>>
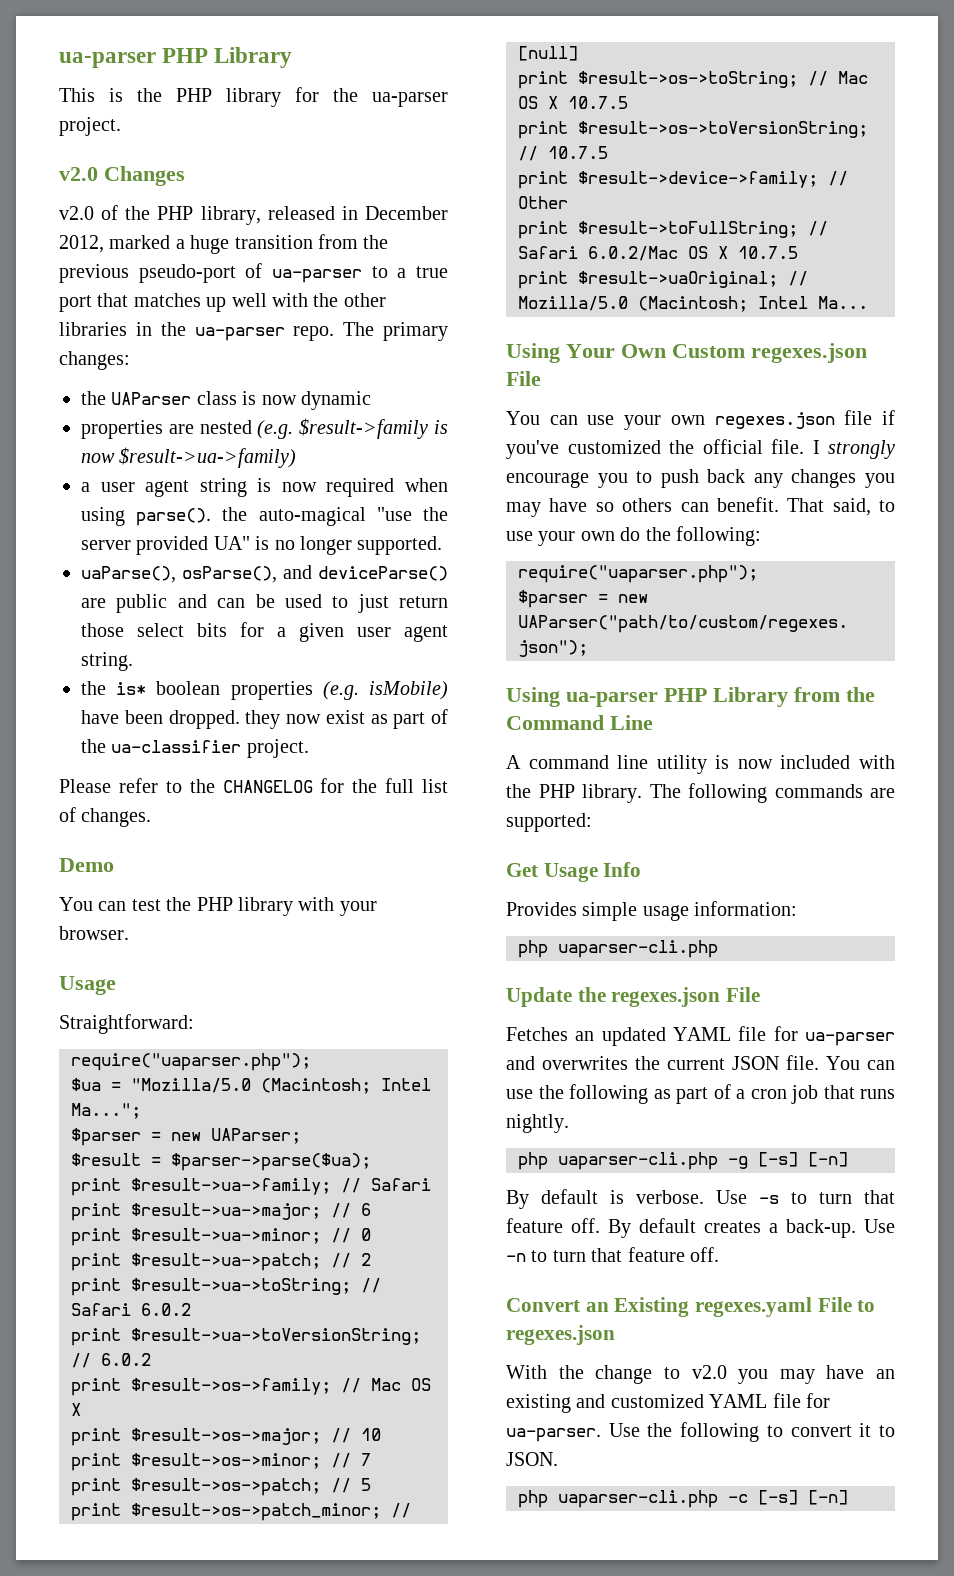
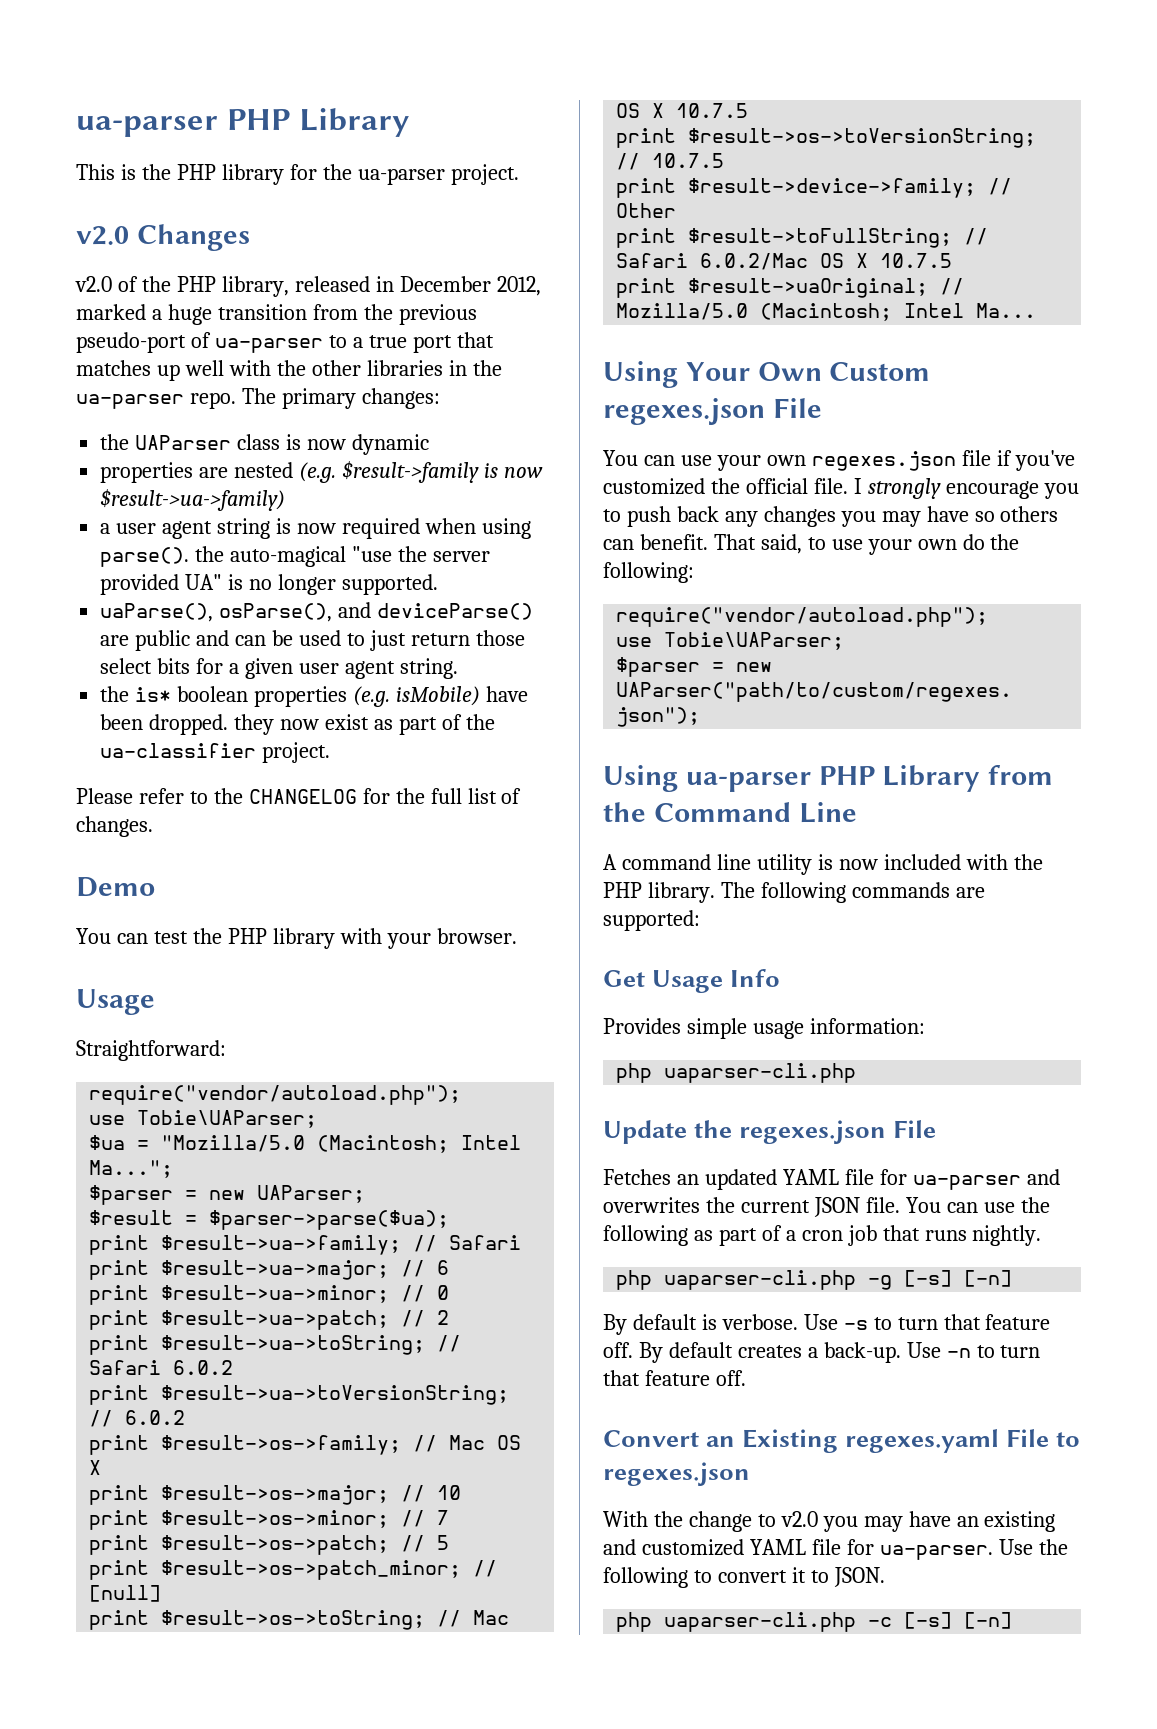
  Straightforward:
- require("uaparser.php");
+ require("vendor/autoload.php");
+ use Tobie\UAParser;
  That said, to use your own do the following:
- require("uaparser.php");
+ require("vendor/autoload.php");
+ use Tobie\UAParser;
<<
>>
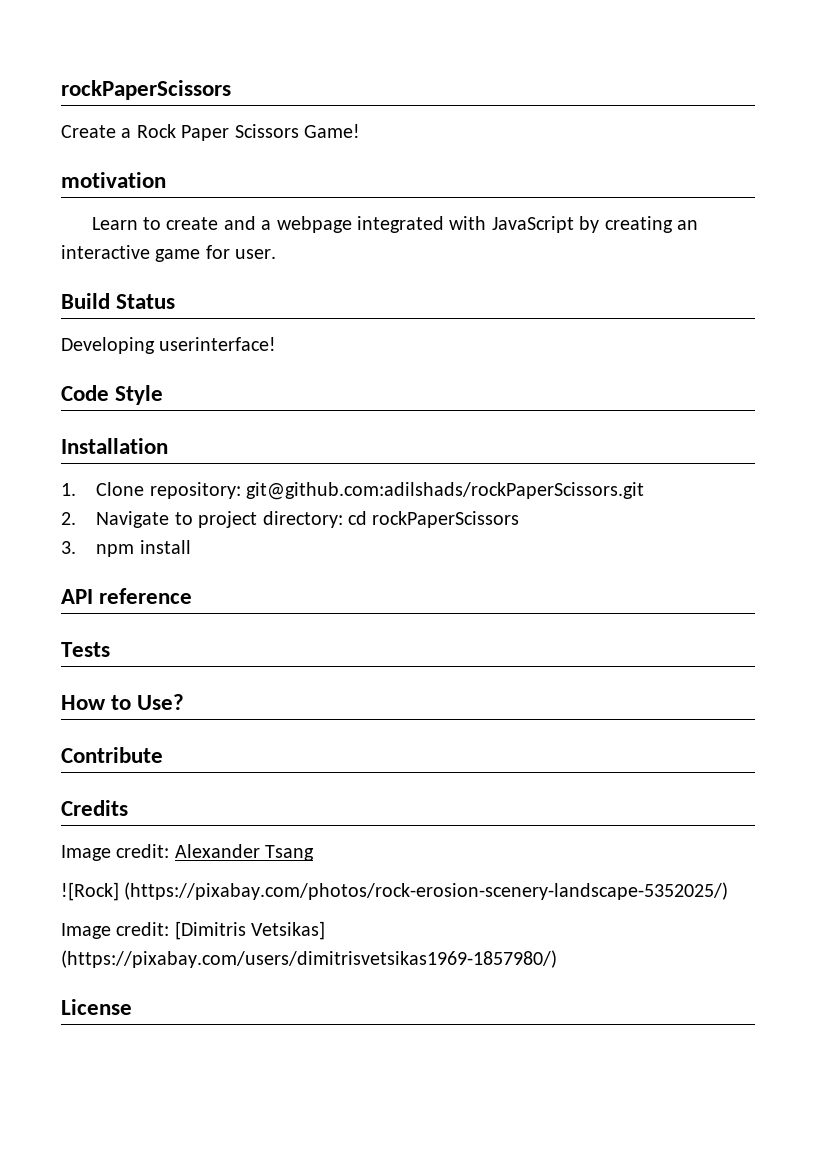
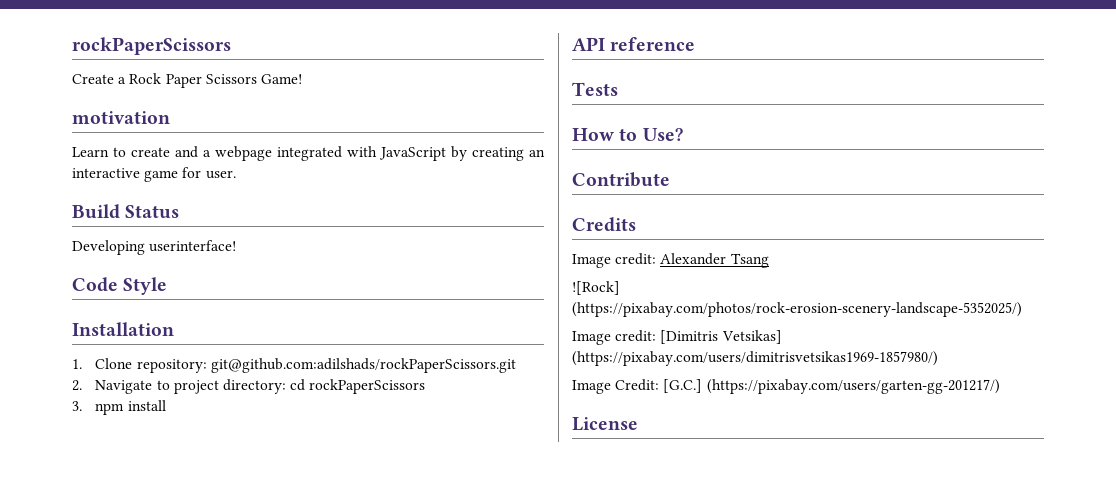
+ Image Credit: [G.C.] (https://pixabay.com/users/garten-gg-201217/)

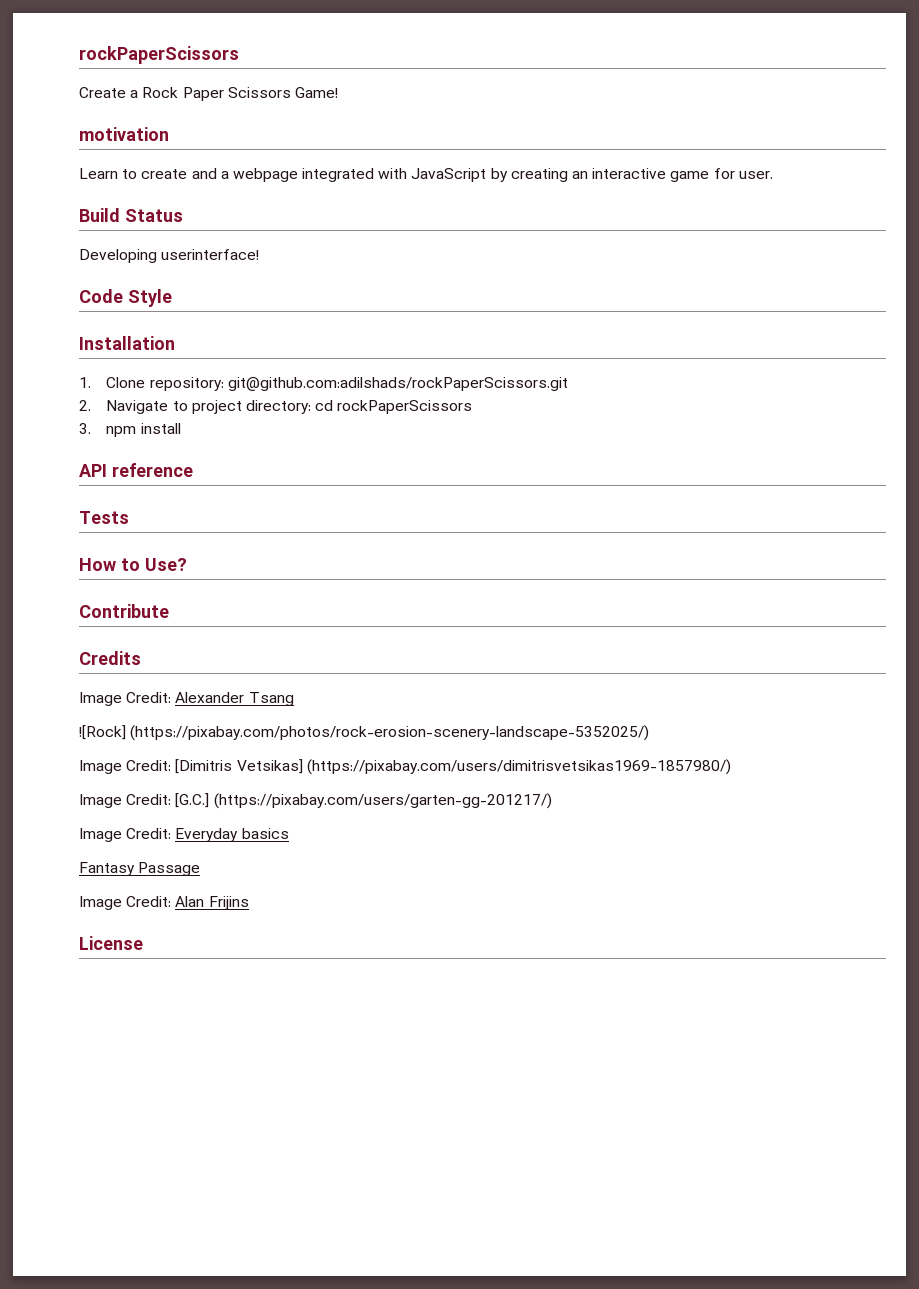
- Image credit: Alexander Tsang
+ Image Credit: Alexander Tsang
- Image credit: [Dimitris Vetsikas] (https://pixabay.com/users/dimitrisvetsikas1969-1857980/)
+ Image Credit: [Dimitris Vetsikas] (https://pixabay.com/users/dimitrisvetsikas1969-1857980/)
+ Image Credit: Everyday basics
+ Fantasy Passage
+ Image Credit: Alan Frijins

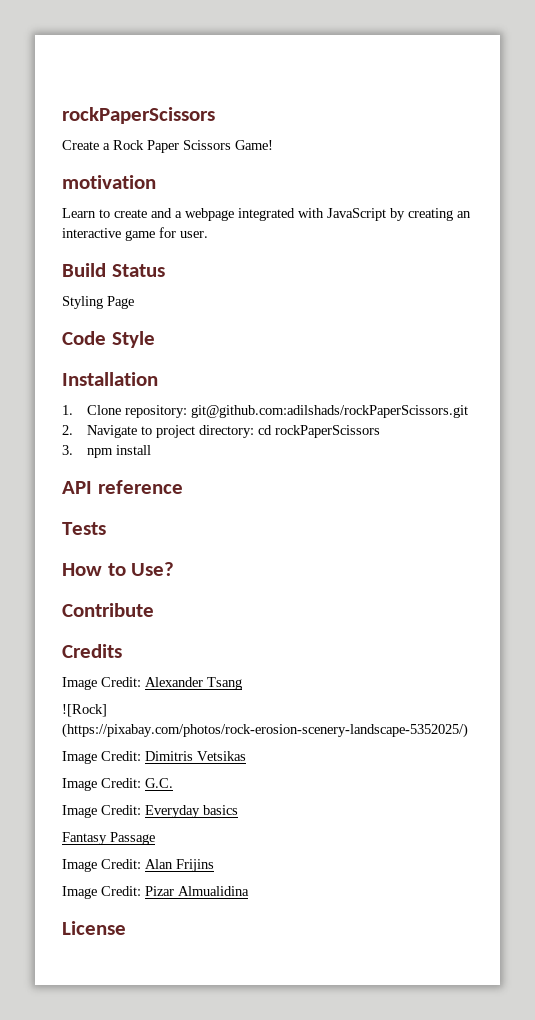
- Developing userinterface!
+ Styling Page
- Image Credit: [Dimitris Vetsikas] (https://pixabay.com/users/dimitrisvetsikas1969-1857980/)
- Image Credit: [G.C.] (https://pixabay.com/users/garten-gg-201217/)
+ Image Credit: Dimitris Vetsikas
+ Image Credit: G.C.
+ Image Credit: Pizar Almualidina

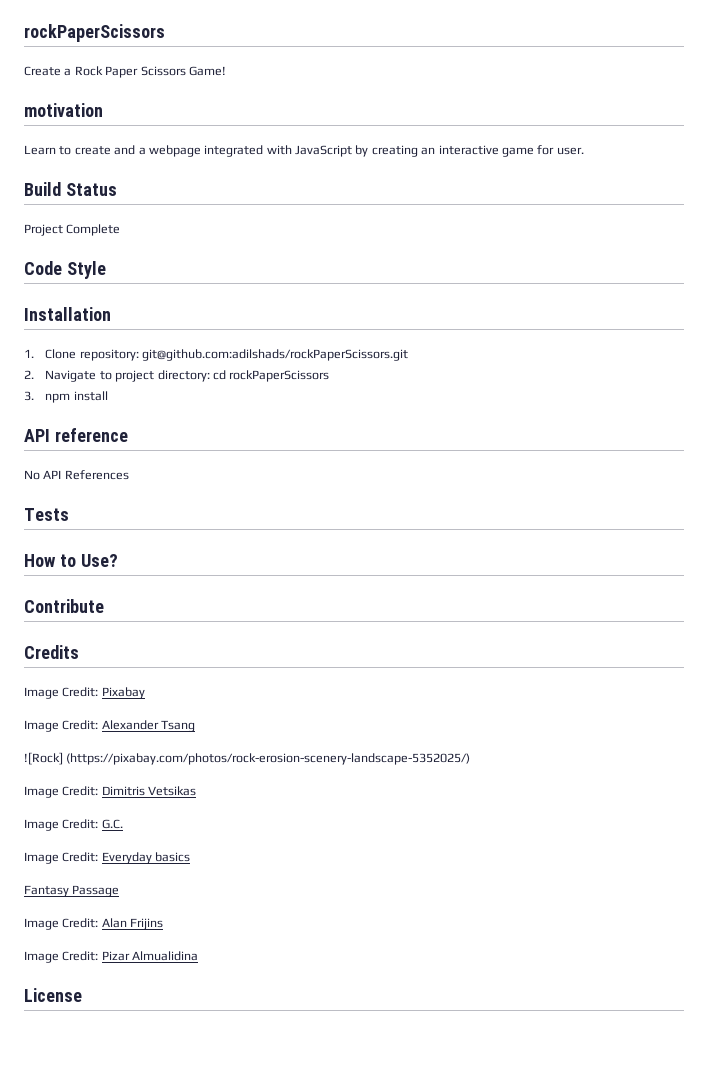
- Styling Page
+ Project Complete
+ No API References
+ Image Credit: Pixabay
<<
Find the word "https" in the entries above, then copy each line that holds it.

+ Image Credit: [G.C.] (https://pixabay.com/users/garten-gg-201217/)
- Image credit: [Dimitris Vetsikas] (https://pixabay.com/users/dimitrisvetsikas1969-1857980/)
+ Image Credit: [Dimitris Vetsikas] (https://pixabay.com/users/dimitrisvetsikas1969-1857980/)
- Image Credit: [Dimitris Vetsikas] (https://pixabay.com/users/dimitrisvetsikas1969-1857980/)
- Image Credit: [G.C.] (https://pixabay.com/users/garten-gg-201217/)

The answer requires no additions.